=== Work request ===
Pictures do not belong in the copy; print every entry exactly as it stands.

=== Provided material ===
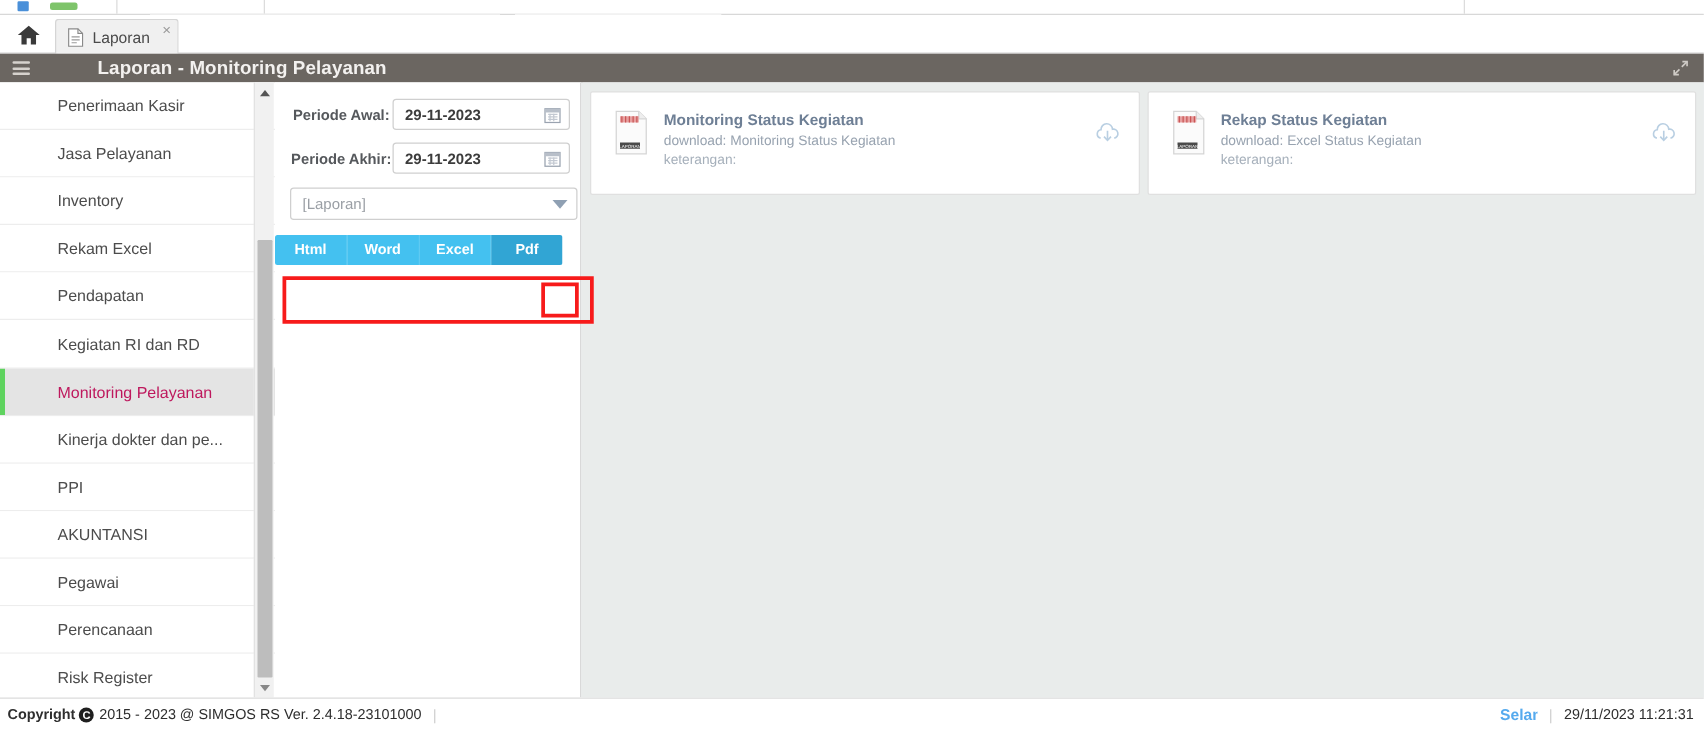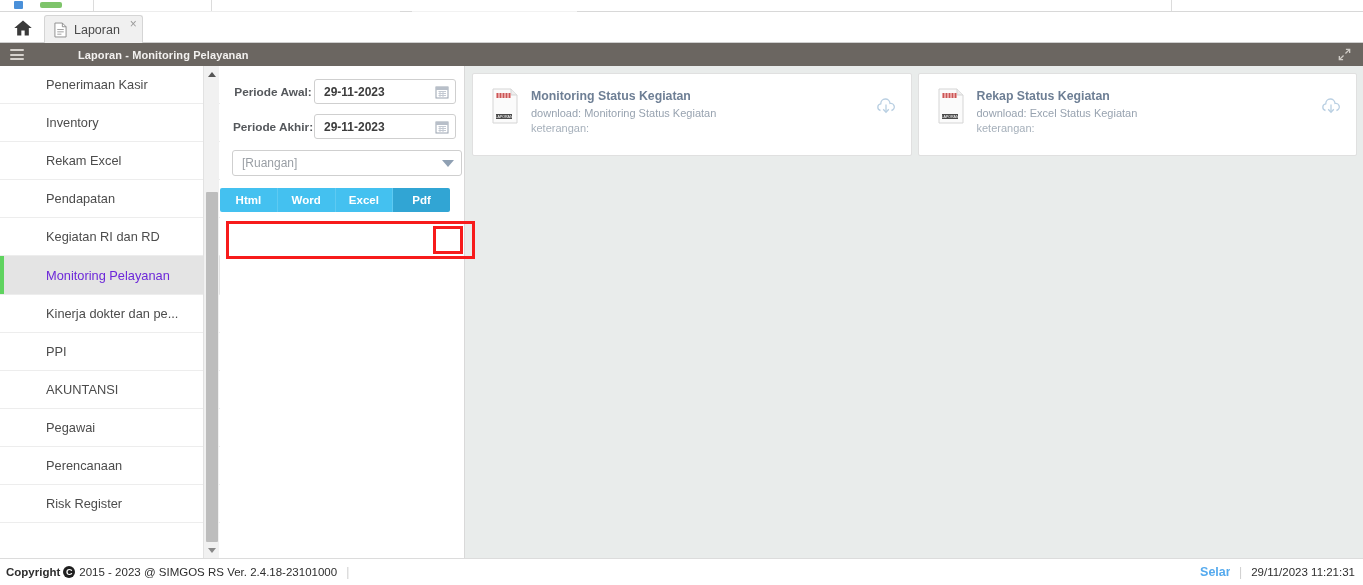--- a/index.html
+++ b/index.html
@@ -97,7 +97,7 @@
     display: block; height: 2px; background: #d6d2cd; border-radius: 1px;
   }
   .titlebar .tb-title {
-    color: #f3f1ef; font-size: 11px; font-weight: 600;
+    color: #f3f1ef; font-size: 15px; font-weight: 600;
     letter-spacing: .1px;
     padding-left: 44px;
   }

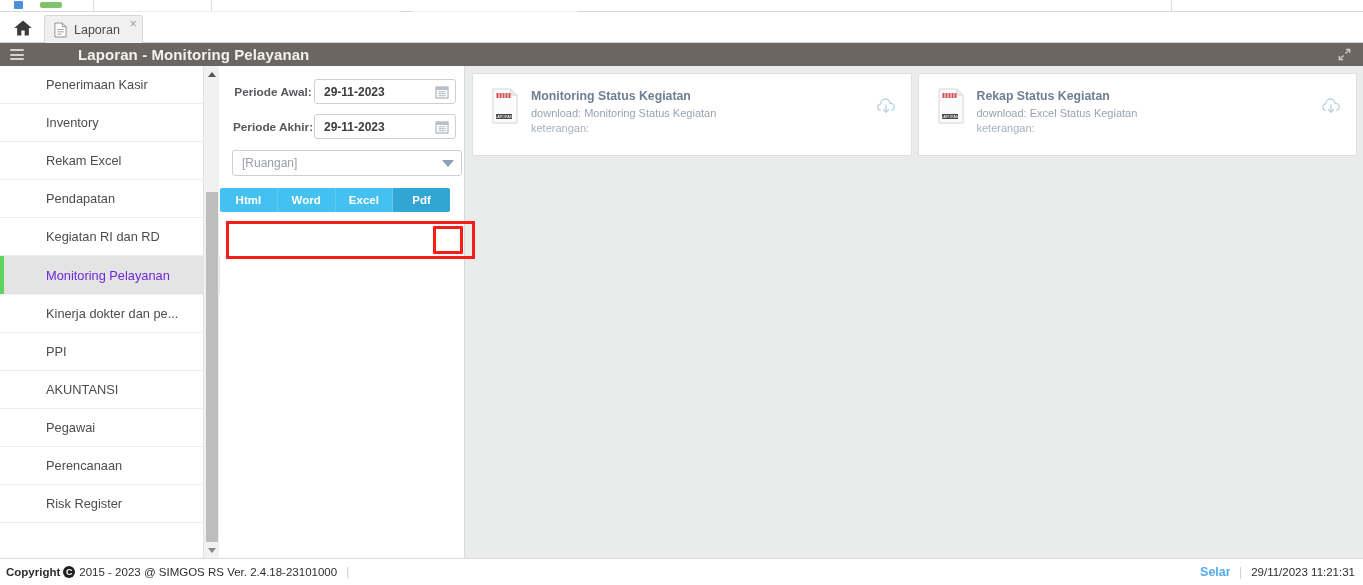--- a/index.html
+++ b/index.html
@@ -384,6 +384,9 @@
   <div class="sidebar">
     <div class="side-item">
       <span>Penerimaan Kasir</span>
+    </div>
+    <div class="side-item">
+      <span>Jasa Pelayanan</span>
     </div>
     <div class="side-item">
       <span>Inventory</span>

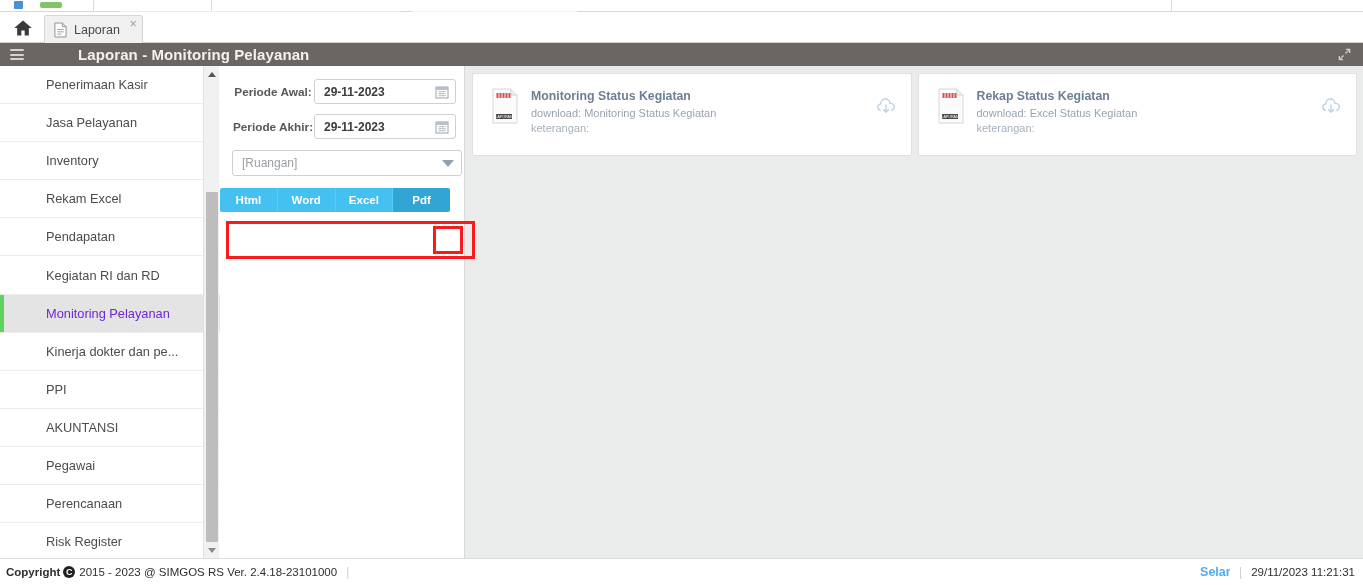--- a/index.html
+++ b/index.html
@@ -467,7 +467,7 @@
 
 
     <div class="sel-wrap sel-ruangan">
-      <span class="sv">[Ruangan]</span>
+      <span class="sv">[Laporan]</span>
       <span class="sel-caret"></span>
     </div>
 

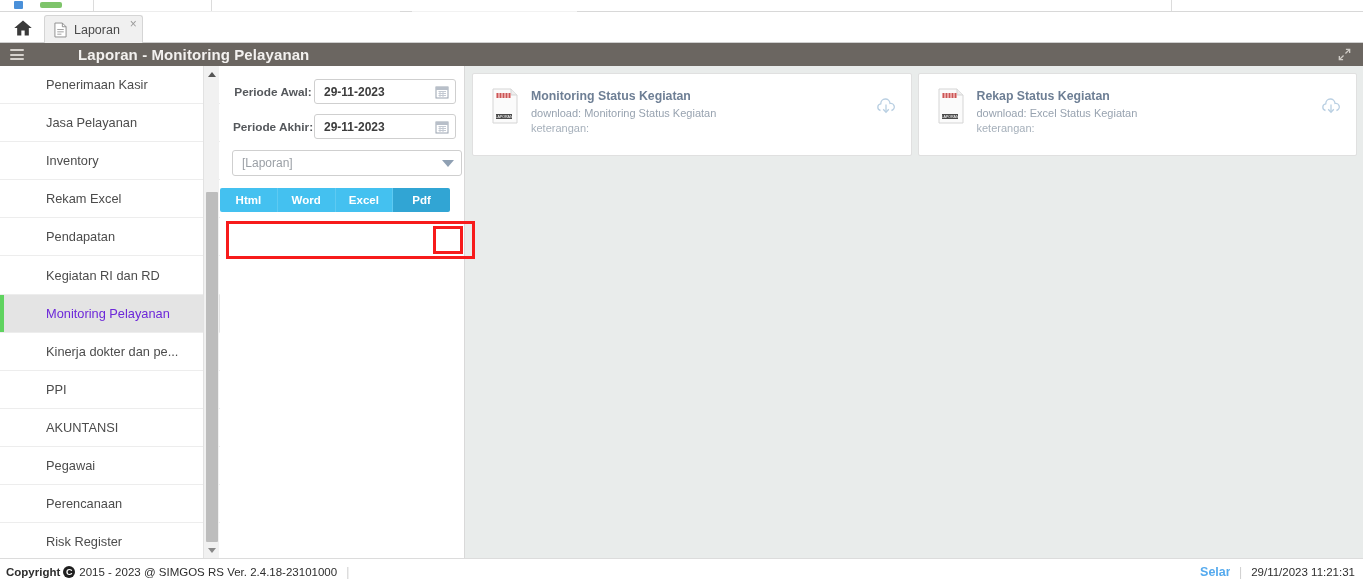--- a/index.html
+++ b/index.html
@@ -131,7 +131,7 @@
   }
   .side-item.active {
     background: #e4e4e4;
-    color: #6d28d9;
+    color: #be185d;
   }
   .side-item.active::before {
     content: ""; position: absolute; left: 0; top: 0;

=== Solution below ===
--- a/index.html
+++ b/index.html
@@ -97,7 +97,7 @@
     display: block; height: 2px; background: #d6d2cd; border-radius: 1px;
   }
   .titlebar .tb-title {
-    color: #f3f1ef; font-size: 11px; font-weight: 600;
+    color: #f3f1ef; font-size: 15px; font-weight: 600;
     letter-spacing: .1px;
     padding-left: 44px;
   }

--- a/index.html
+++ b/index.html
@@ -384,6 +384,9 @@
   <div class="sidebar">
     <div class="side-item">
       <span>Penerimaan Kasir</span>
+    </div>
+    <div class="side-item">
+      <span>Jasa Pelayanan</span>
     </div>
     <div class="side-item">
       <span>Inventory</span>

--- a/index.html
+++ b/index.html
@@ -467,7 +467,7 @@
 
 
     <div class="sel-wrap sel-ruangan">
-      <span class="sv">[Ruangan]</span>
+      <span class="sv">[Laporan]</span>
       <span class="sel-caret"></span>
     </div>
 

--- a/index.html
+++ b/index.html
@@ -131,7 +131,7 @@
   }
   .side-item.active {
     background: #e4e4e4;
-    color: #6d28d9;
+    color: #be185d;
   }
   .side-item.active::before {
     content: ""; position: absolute; left: 0; top: 0;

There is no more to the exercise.